There are 2 main problems with static variables:
Thread Safety - static resources are by definition not thread-safe
Code Implicity - You do not know when a static variables is instantiated and whether or not it will be instantiated before another static variable
Summarising few basic Advantages & Disadvantages of using Static methods in Java:
Advantages:
Globally accessible i.e. not tied with any particular object instance.
One instance per JVM.
Can be accessed by using class name (No object require).
Contains a single value applicable to all instances.
Load up on JVM startup and dies when JVM shuts down.
They doesn't modify state of Object.
Disadvantages:
Static members are always part of memory whether they are in use or not.
You can not control creation and destruction of static variable. Usefully they have been created at program loading and destroyed when program unload (or when JVM shuts down).
You can make statics thread safe using synchronize but you need some extra efforts.
If one thread change value of a static variable that can possibly break functionality of other threads.
You must know “static“ before using it.
You cannot override static methods.
Serialization doesn't work well with them.
They don't participate in runtime polymorphism.
There is a memory issue (to some extent but not much I guess) if a large number of static variables/methods are used. Because they will not be Garbage Collected until program ends.
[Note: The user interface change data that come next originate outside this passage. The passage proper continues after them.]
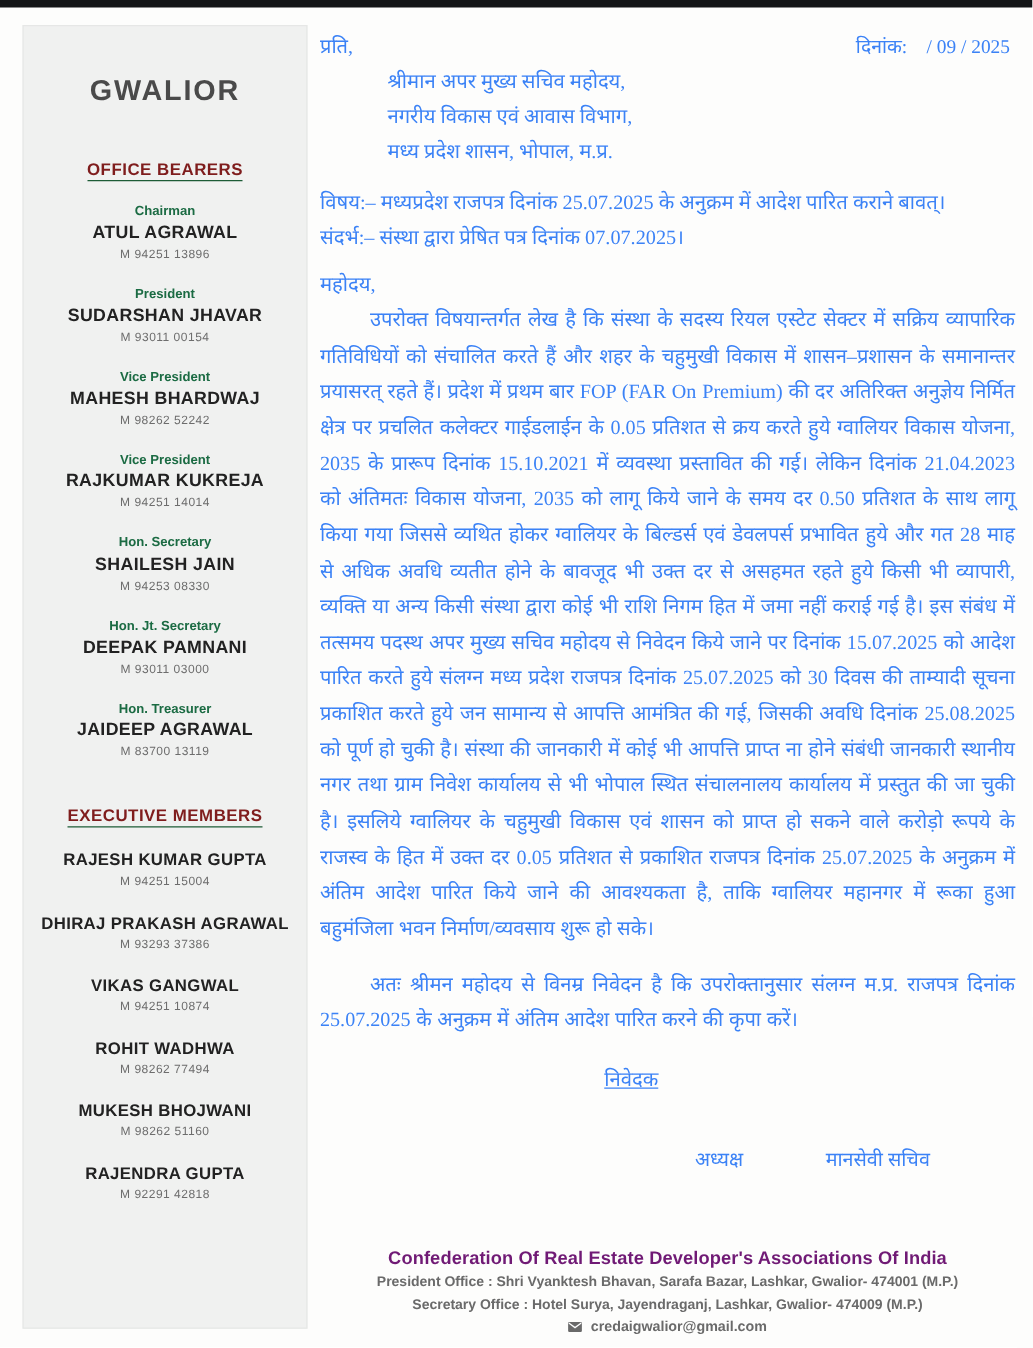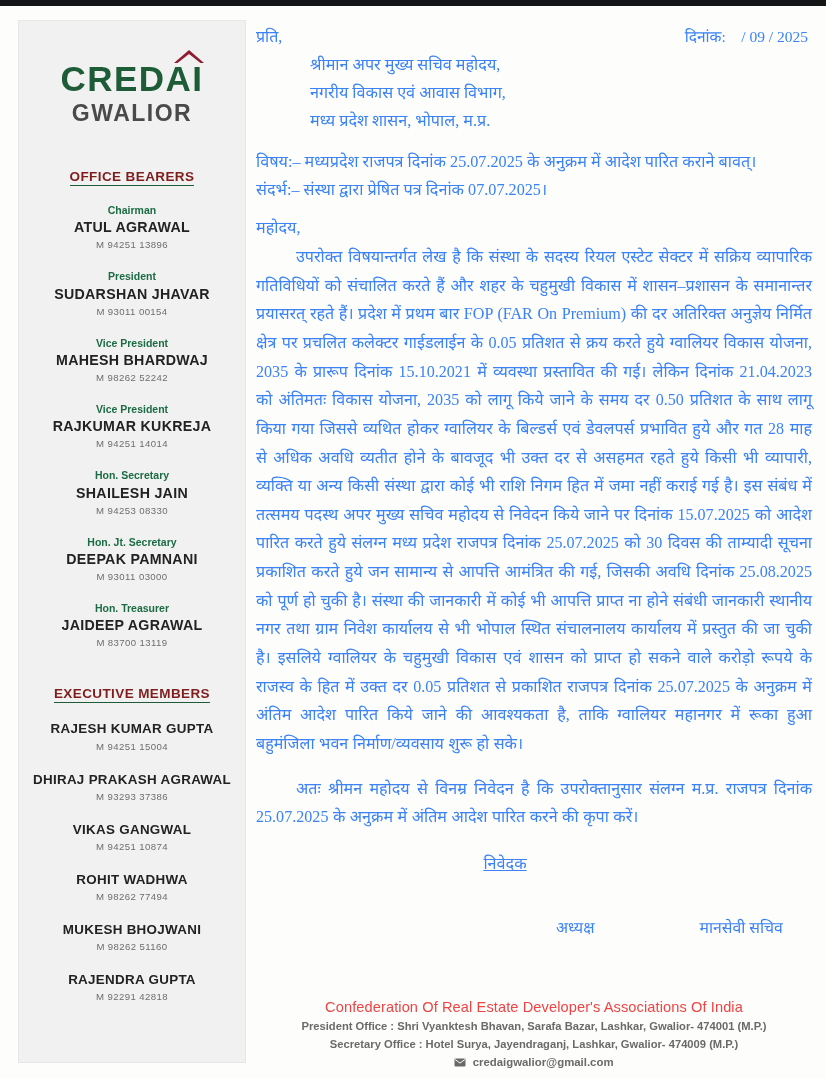"CREDAI" div.logo-credai { html: <div>CREDAI<svg> <path></path> </svg></div> -> none }
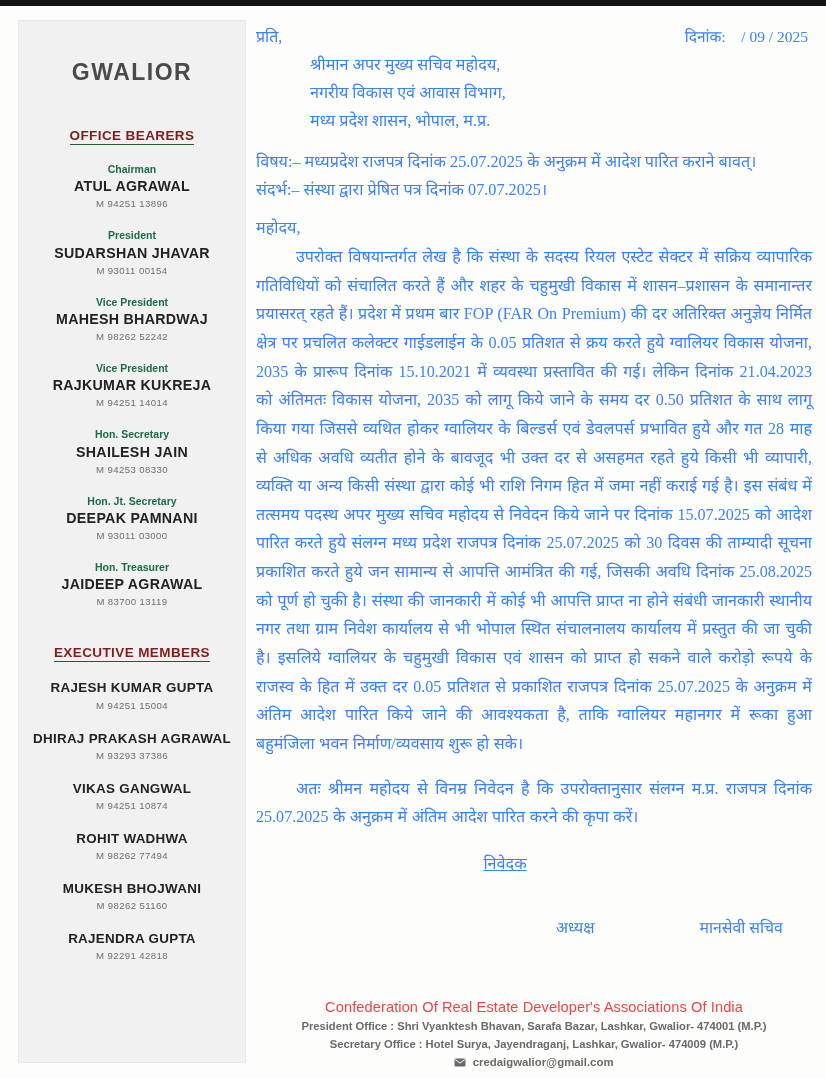"अध्यक्ष" .signrow { gap: 105px -> 66px }
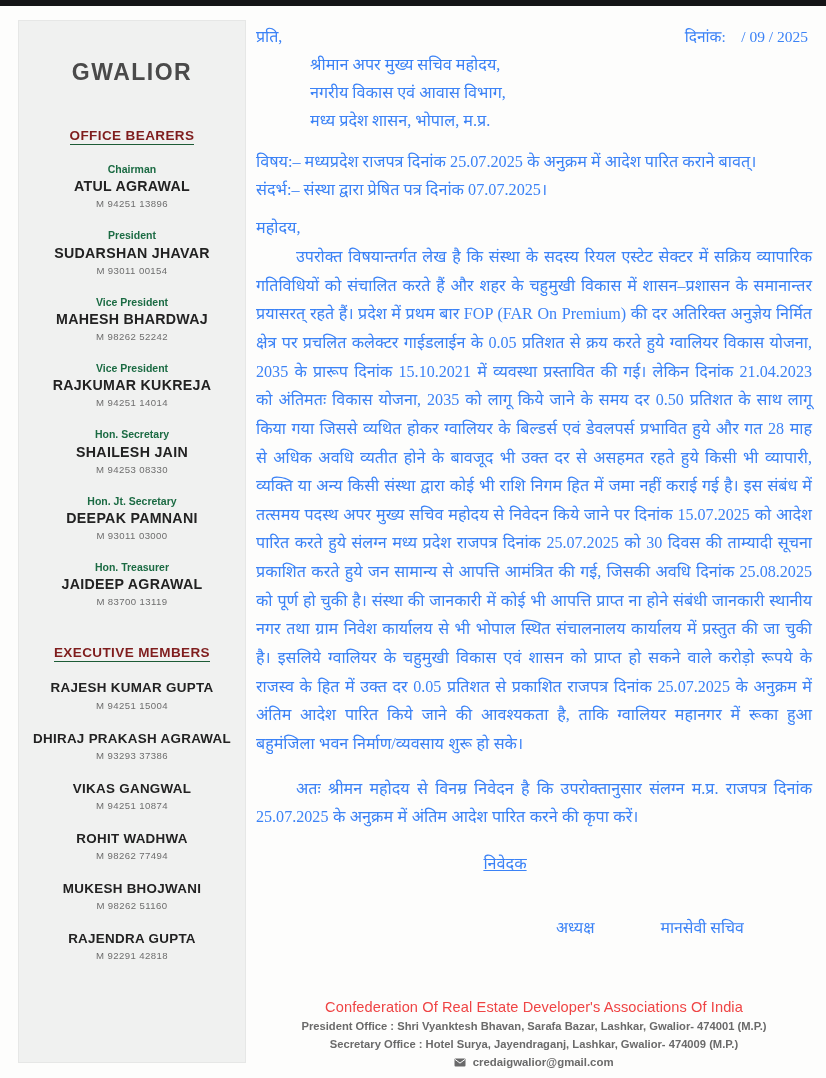"Confederation Of Real Estate Developer's" .f-title { color: #ef4444 -> #701a75; font-weight: normal -> bold }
Static methods are hard to test too.
Static variables are generally considered bad because they represent global state and are therefore much more difficult to reason about. In particular, they break the assumptions of object-oriented programming. In object-oriented programming, each object has its own state, represented by instance (non-static) variables. Static variables represent state across instances which can be much more difficult to unit test. This is mainly because it is more difficult to isolate changes to static variables to a single test.
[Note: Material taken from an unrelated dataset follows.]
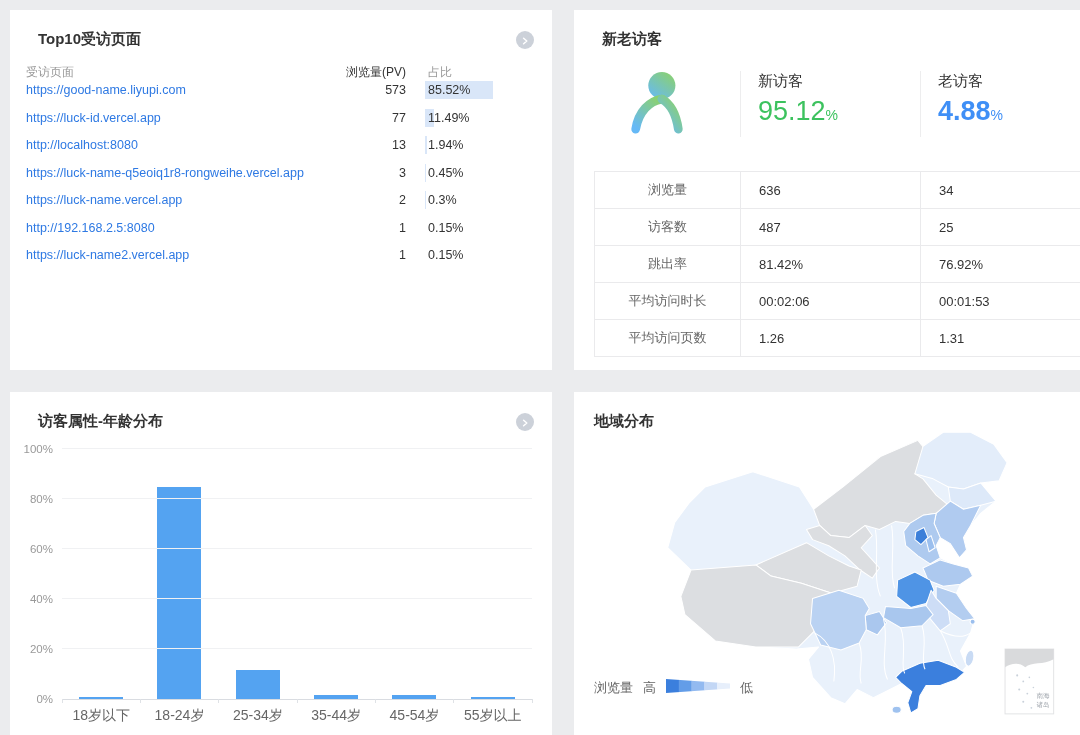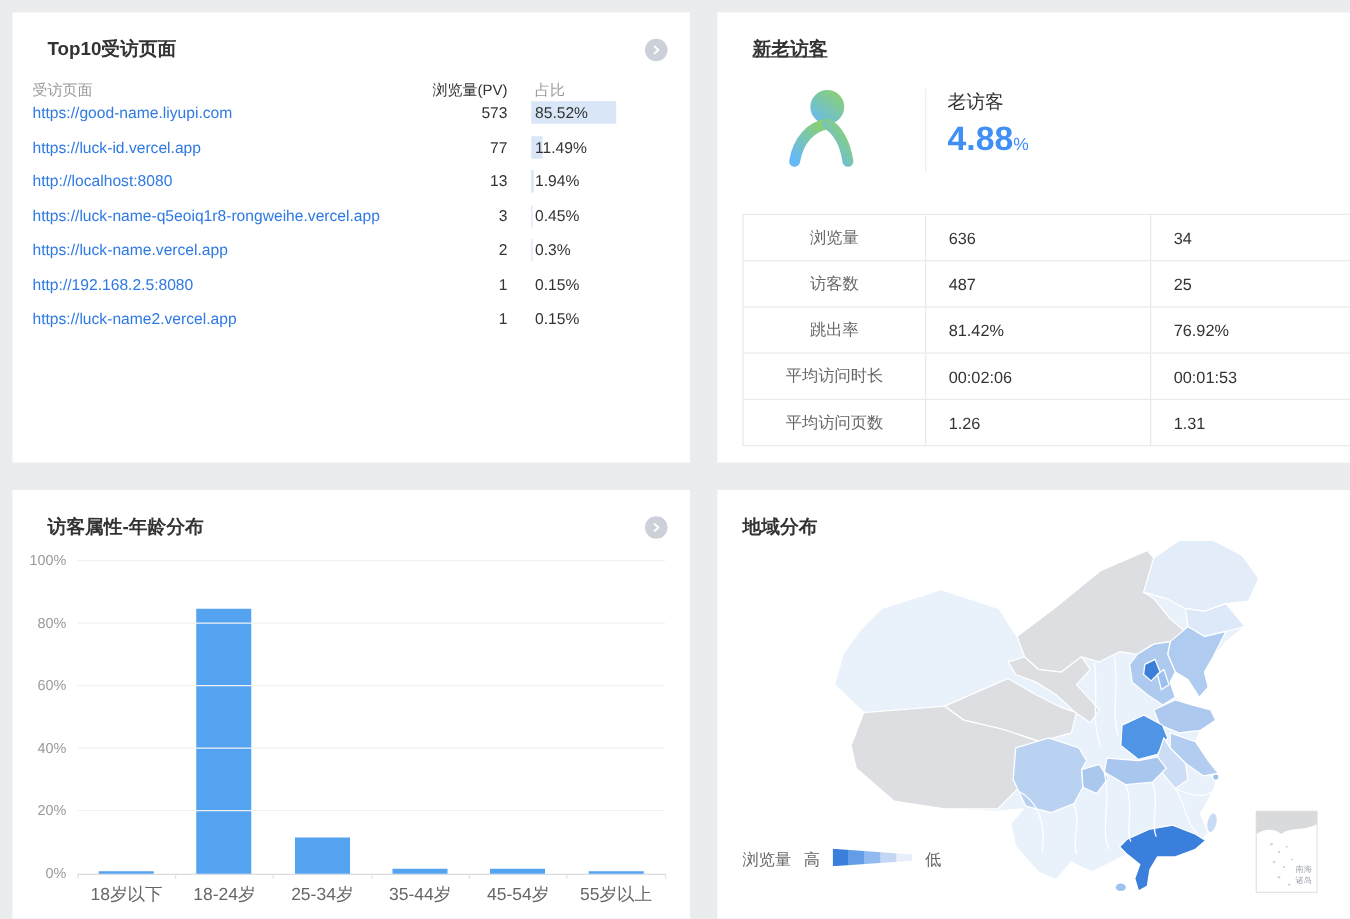"新老访客" div.card-header { text-decoration: underline -> none }
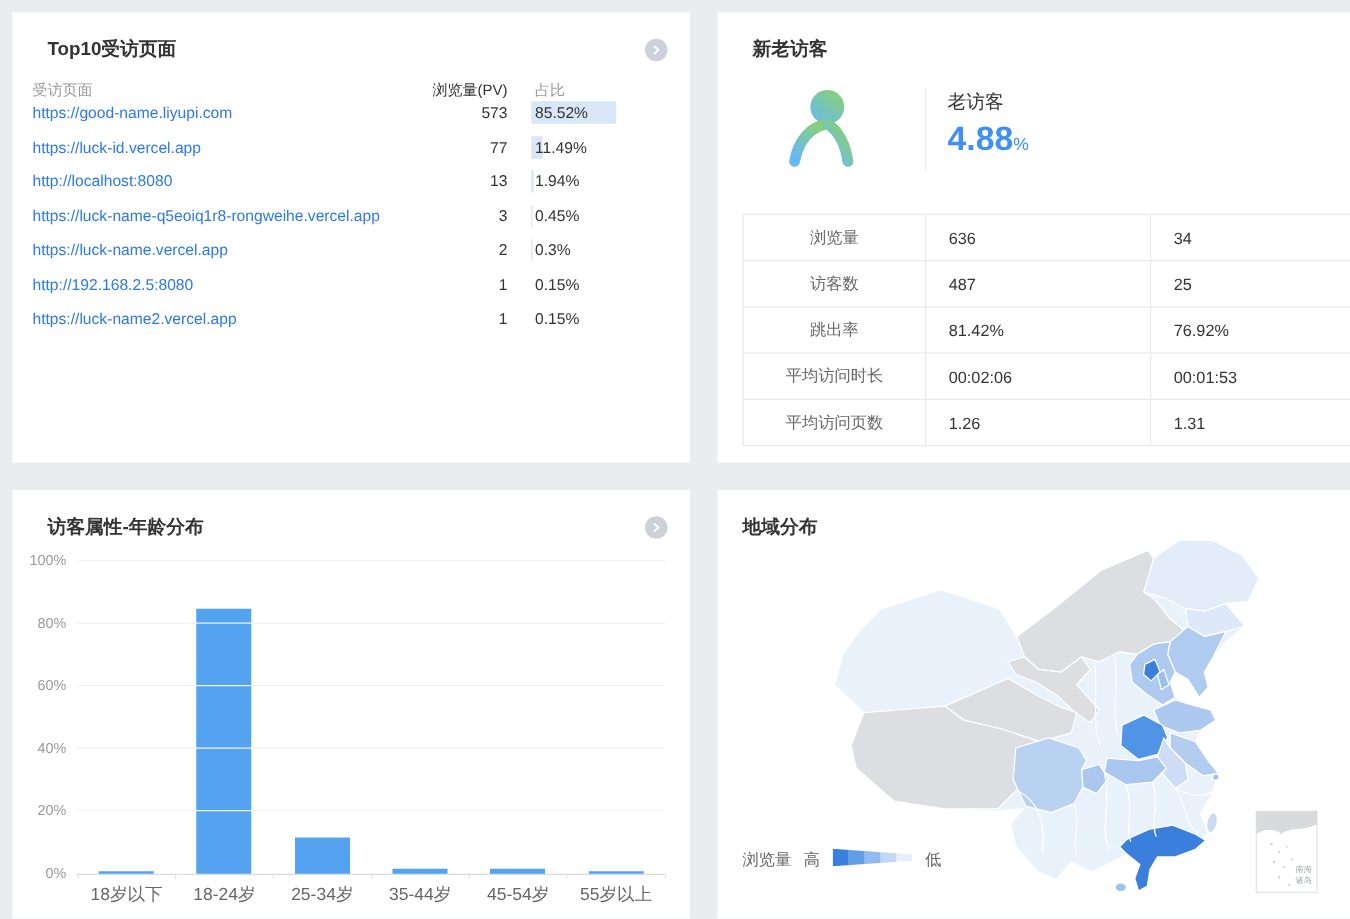"新访客" div.stat-col { html: none -> <div> <div>新访客</div> <div> <span>95.12</span><span>%</span> </div> </div> }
That being said, it is important to make a distinction between regular static variables (generally considered bad), and final static variables (AKA constants; not so bad).
Since no one* has mentioned it: concurrency. Static variables can surprise you if you have multiple threads reading and writing to the static variable. This is common in web applications (e.g., ASP.NET) and it can cause some rather maddening bugs. For example, if you have a static variable that is updated by a page, and the page is requested by two people at "nearly the same time", one user may get the result expected by the other user, or worse.
statics reduce the inter-dependencies on the other parts of the code. They can act as perfect state holders
I hope you're prepared to use locks and deal with contention.
*Actually, Preet Sangha mentioned it.
if I had to make 10,000 calls to a function within a class, I would be
glad to make the method static and use a straightforward
class.methodCall() on it instead of cluttering the memory with 10,000
instances of the class, Right?
You have to balance the need for encapsulating data into an object with a state, versus the need of simply computing the result of a function on some data.
Moreover statics reduce the inter-dependencies on the other parts of the code.
So does encapsulation. In large applications, statics tend to produce spaghetti code and don't easily allow refactoring or testing.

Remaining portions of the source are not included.